> [GOAL OF THE EXERCISE]
Word for word, restate the lines of the data below between those holding "font-size: 13px ->" and "font-family: none ->", inclusive; pictures do not belong in the copy.

> [DATASET]

=== Begin Enclosure ===

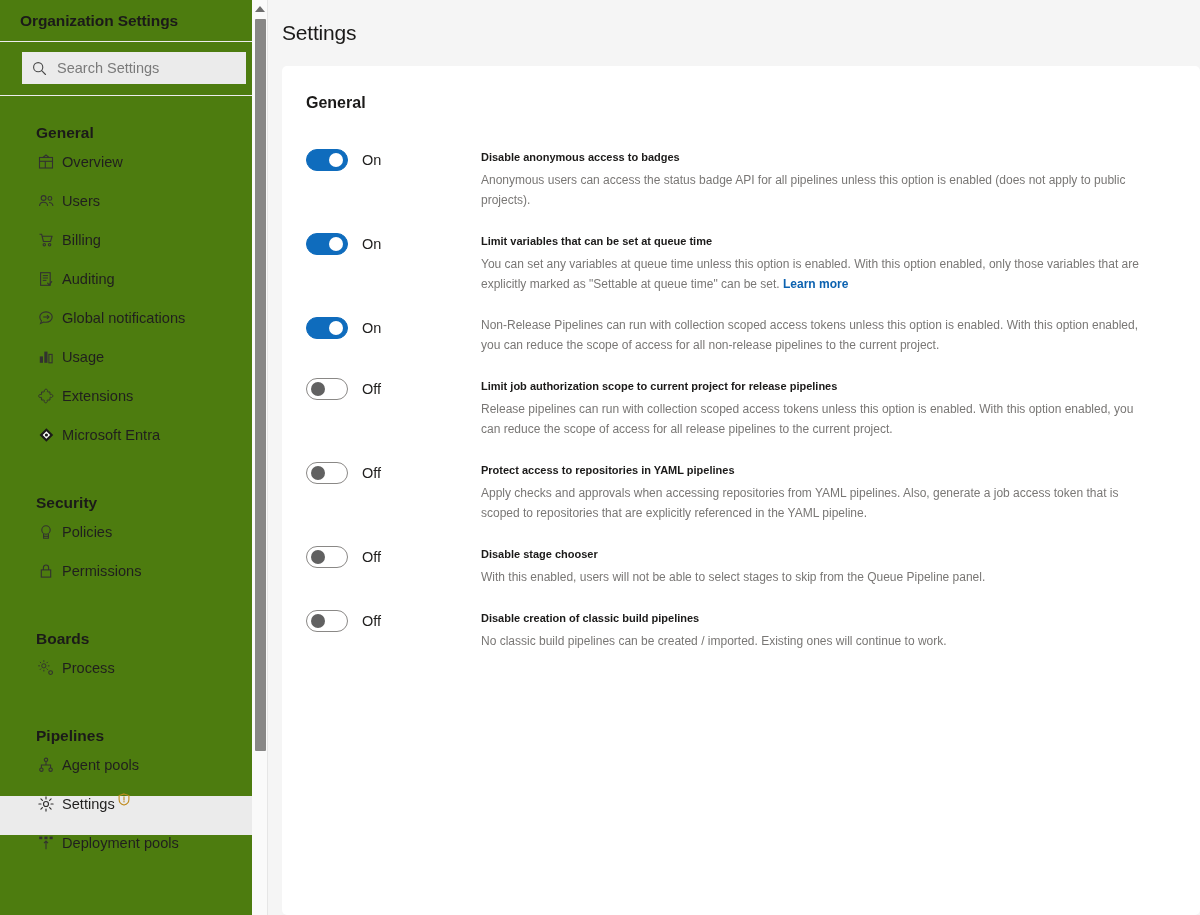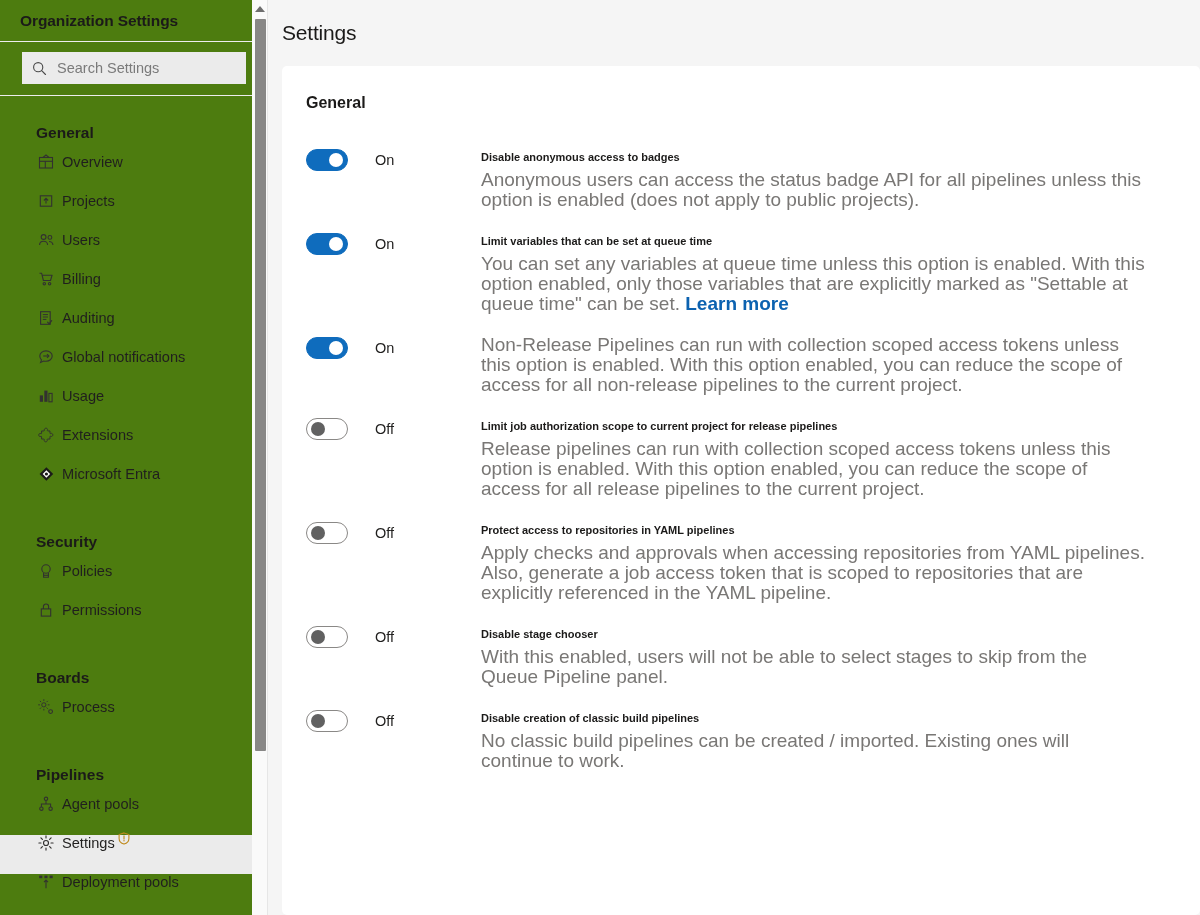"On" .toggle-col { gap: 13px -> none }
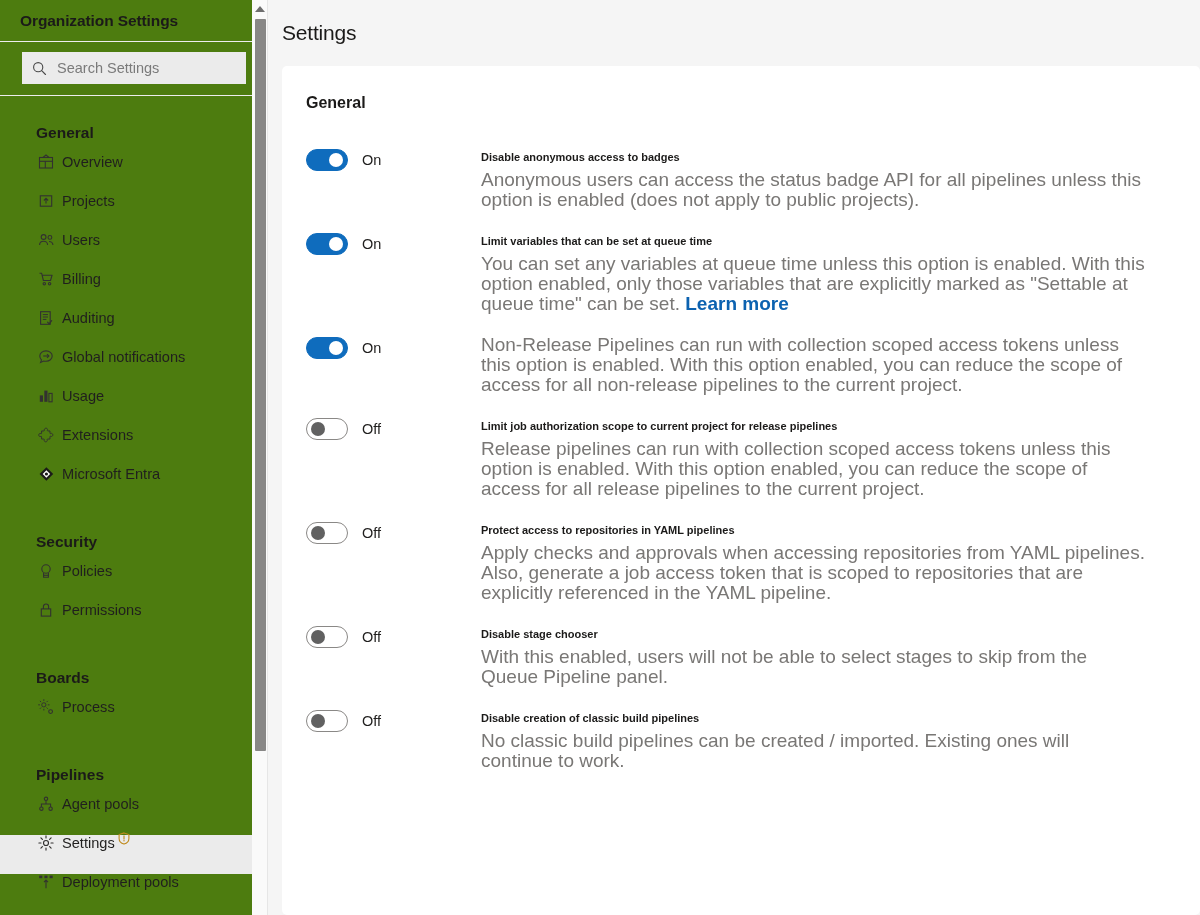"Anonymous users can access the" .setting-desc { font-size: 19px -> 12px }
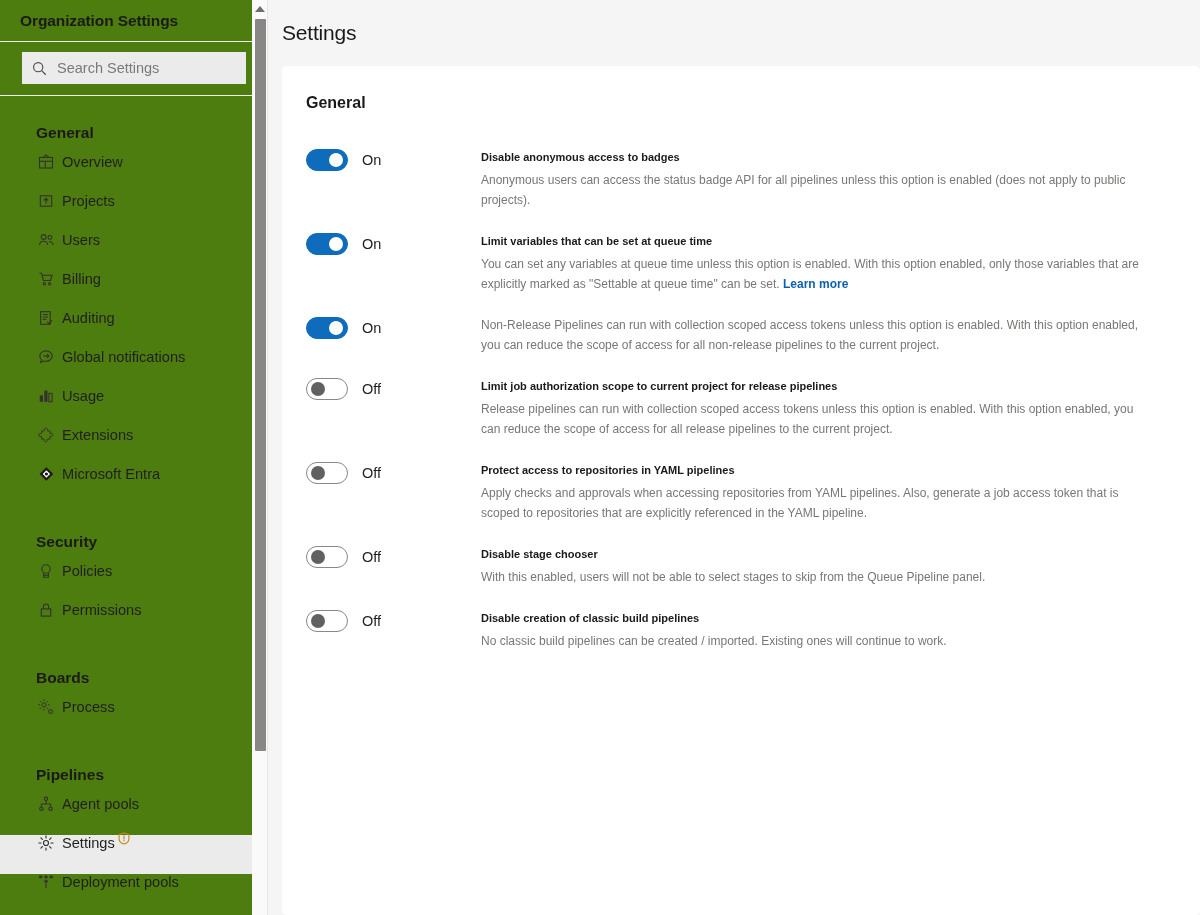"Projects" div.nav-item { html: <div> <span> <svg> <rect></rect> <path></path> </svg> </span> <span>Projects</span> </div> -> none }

=== End Enclosure ===
=== Begin Enclosure ===

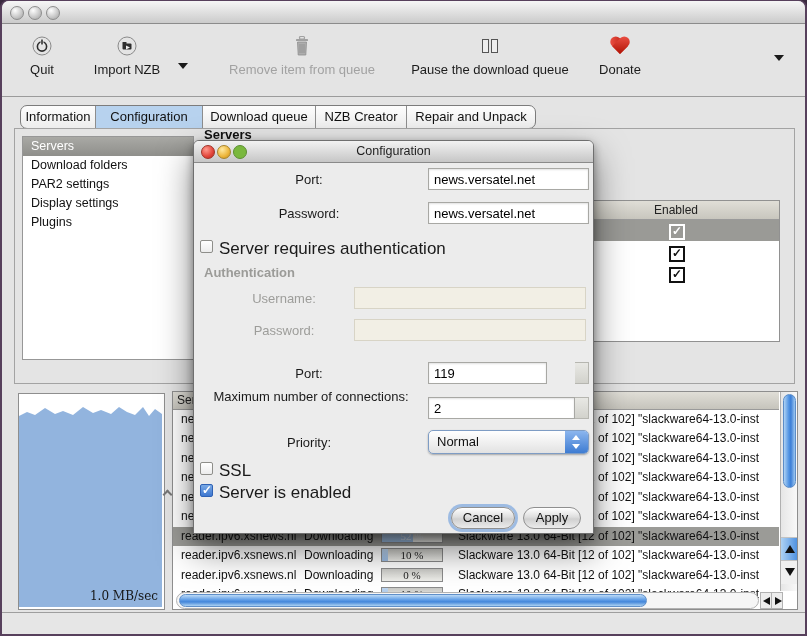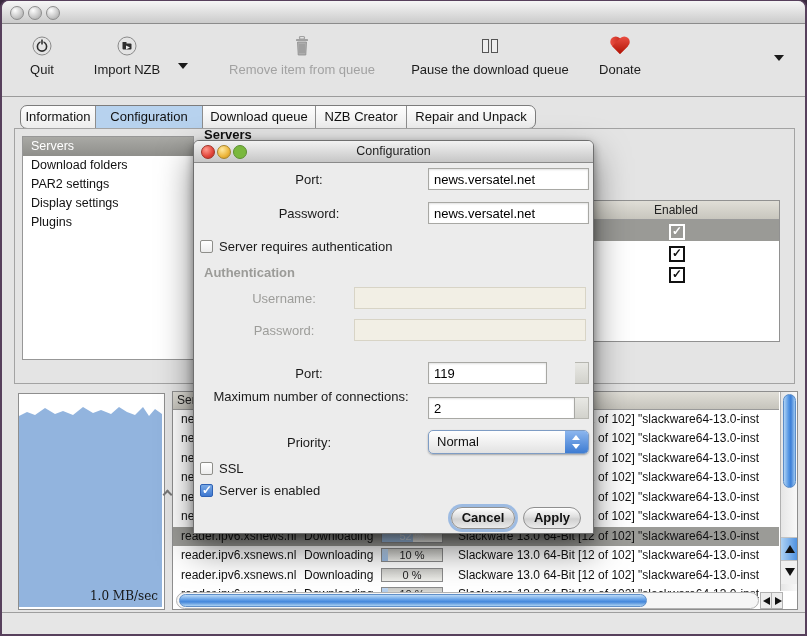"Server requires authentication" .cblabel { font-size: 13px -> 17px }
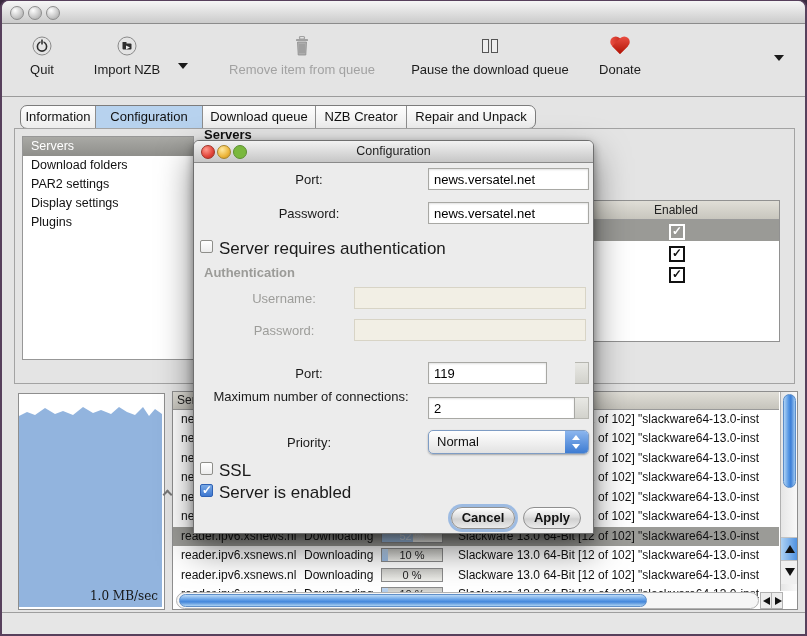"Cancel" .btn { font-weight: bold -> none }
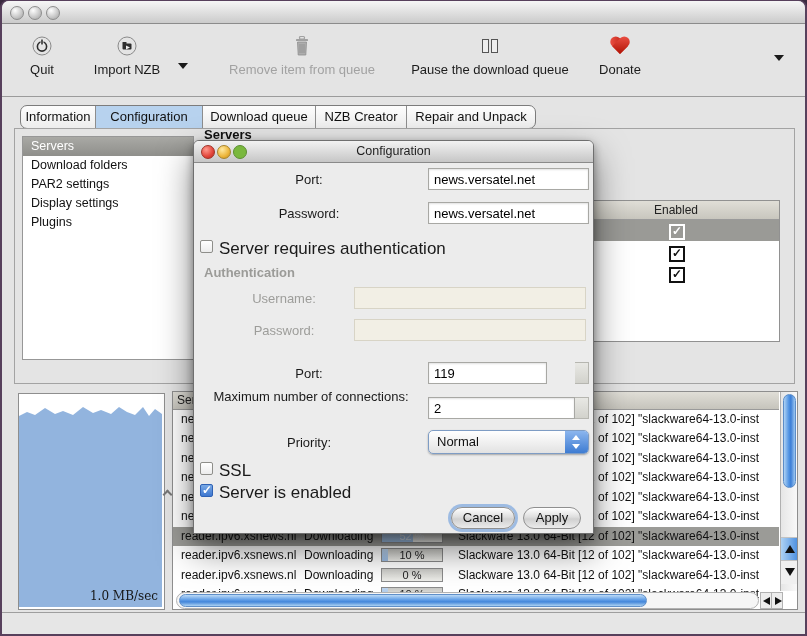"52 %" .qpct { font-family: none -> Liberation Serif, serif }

=== End Enclosure ===

> [SOLVED PROBLEM]
"Server requires authentication" .cblabel { font-size: 13px -> 17px }
"Cancel" .btn { font-weight: bold -> none }
"52 %" .qpct { font-family: none -> Liberation Serif, serif }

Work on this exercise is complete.